Without some radical re-thinking and added security settings, @ replying a DM on Twitter will come to seem like as quaint an act of indecorousness as using the wrong fork at a dinner party is to Gen KFC, when set against the risks of inappropriate Wave sharing.

Further massive usability failures include the monumental amount of RAM eaten by Wave, the fact the iPhone app is slow and creaky and Chrome is the preferred Wave browser as FireFox “doesn’t like waves with more than 100 blips in them…” more than a little irksome for Mac users.

Version control is also tricky: in order to find the original version, one has to replay the wave, pause when you reach the virgin document and paste it into a new Wave, meanwhile hoping someone else doesn’t alter it subsequently.
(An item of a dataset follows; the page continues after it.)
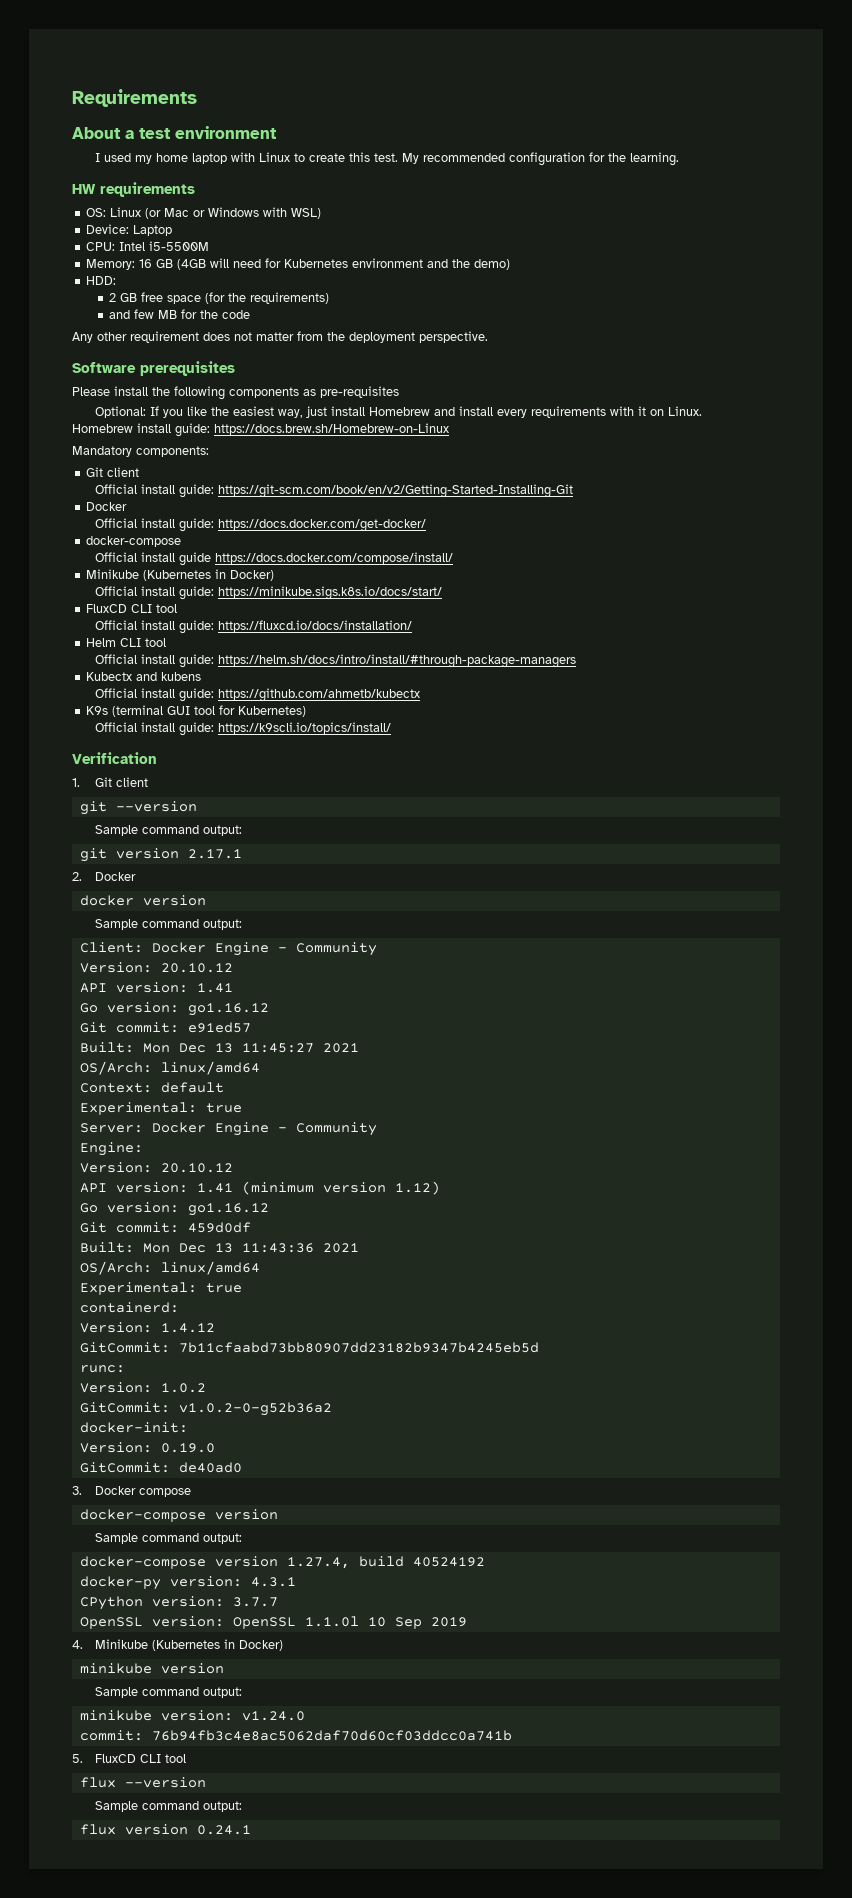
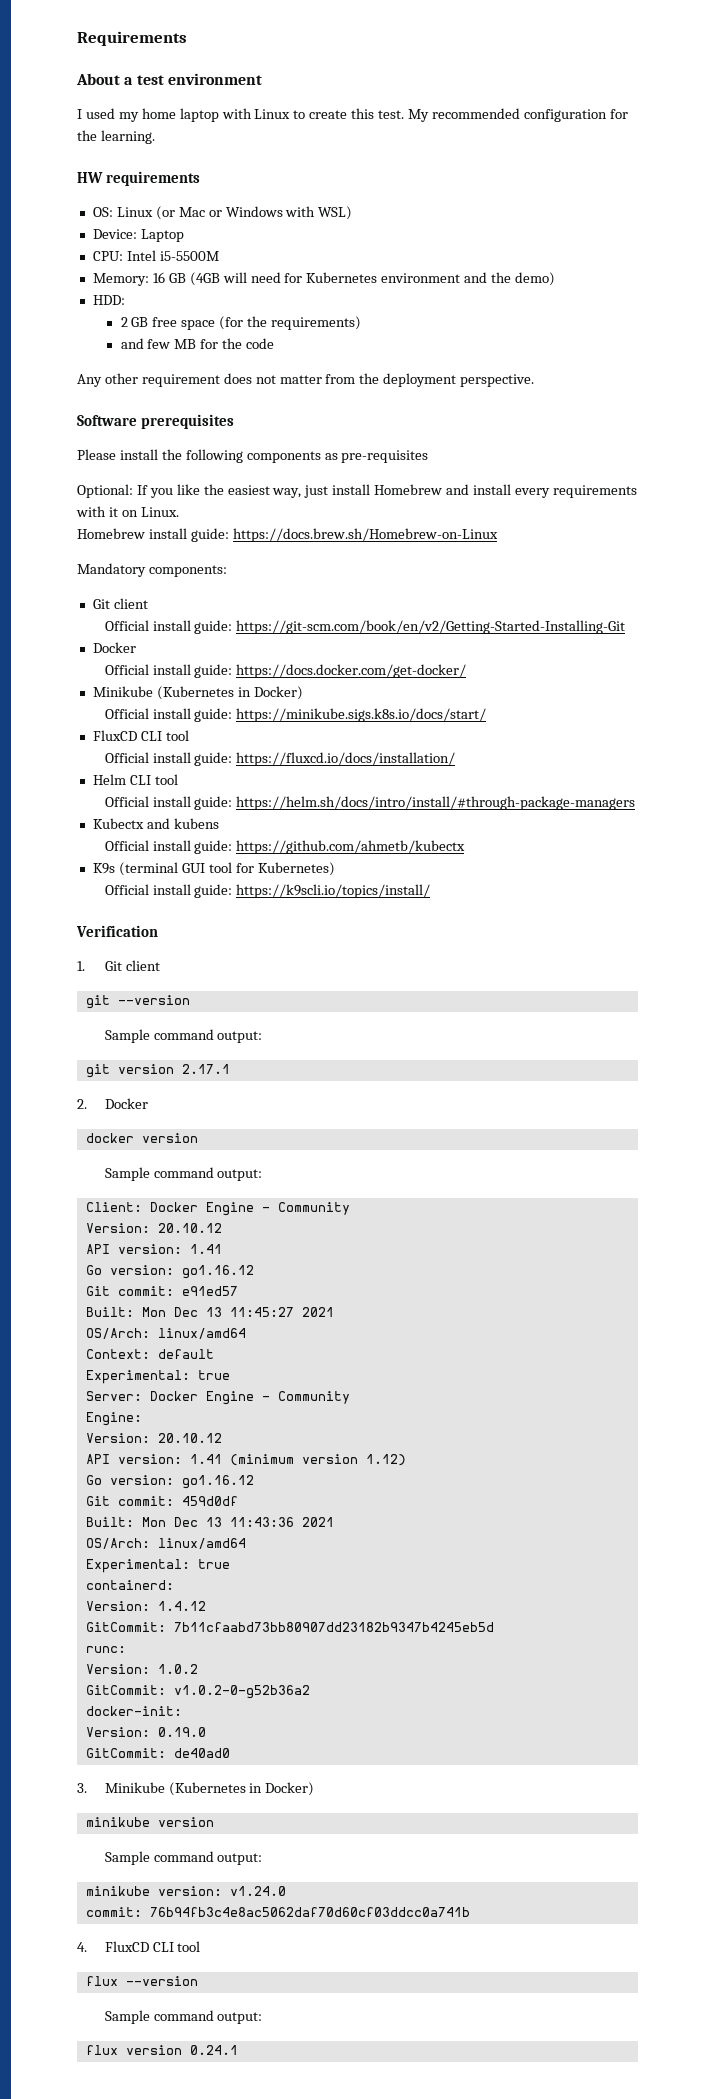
[86,536,182,547] [95,552,454,566] // docker-compose // Official install guide https://docs.docker.com/compose/install/ -> (467, 671) none
[95,1486,192,1497] [79,1509,278,1522] [95,1533,243,1544] [79,1556,485,1569] [79,1576,296,1590] [79,1596,278,1610] [79,1616,467,1629] [72,1640,83,1649] Docker compose // docker-compose version // Sample command output: // docker-compose version 1.27.4, build 40524192 // docker-py version: 4.3.1 // CPython version: 3.7.7 // OpenSSL version: OpenSSL 1.1.0l 10 Sep 2019 // 4. -> (87, 1788) none
[72,1754,83,1763] 5. -> [77,1942,87,1952] 4.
Perhaps a ‘freeze edit’ function may assist here.

An invaluable – and presumably simple tool that I very much hope is in the pipeline is a desktop app to notify you of updates, new Wave invites and contacts. It would assist in streamlining the process and avoiding situations like the one I found myself in recently: IM-ing my team mate to ask why I still hadn’t received his email containing an urgently needed document, then discovering it had been sitting neglected in Wave for several hours*.

I’d estimate that we’re easily a year away from the release of a robust consumer-friendly version of Wave.

That said, it’s a pleasure and a privilege to be one of the lucky few getting to play in the sandpit and even at this stage the enormous potential of the tool is evident.

Catch you in the tubes….cathie.mcginn@googlewave.com.

Thanks to WarlachCommuter_Dirge, Fridley, mUmBRELLA and all on the GWSUG wave for your user experience input and help.

*Full disclosure: we were sitting next to each other at the time. IRL interaction is so passé.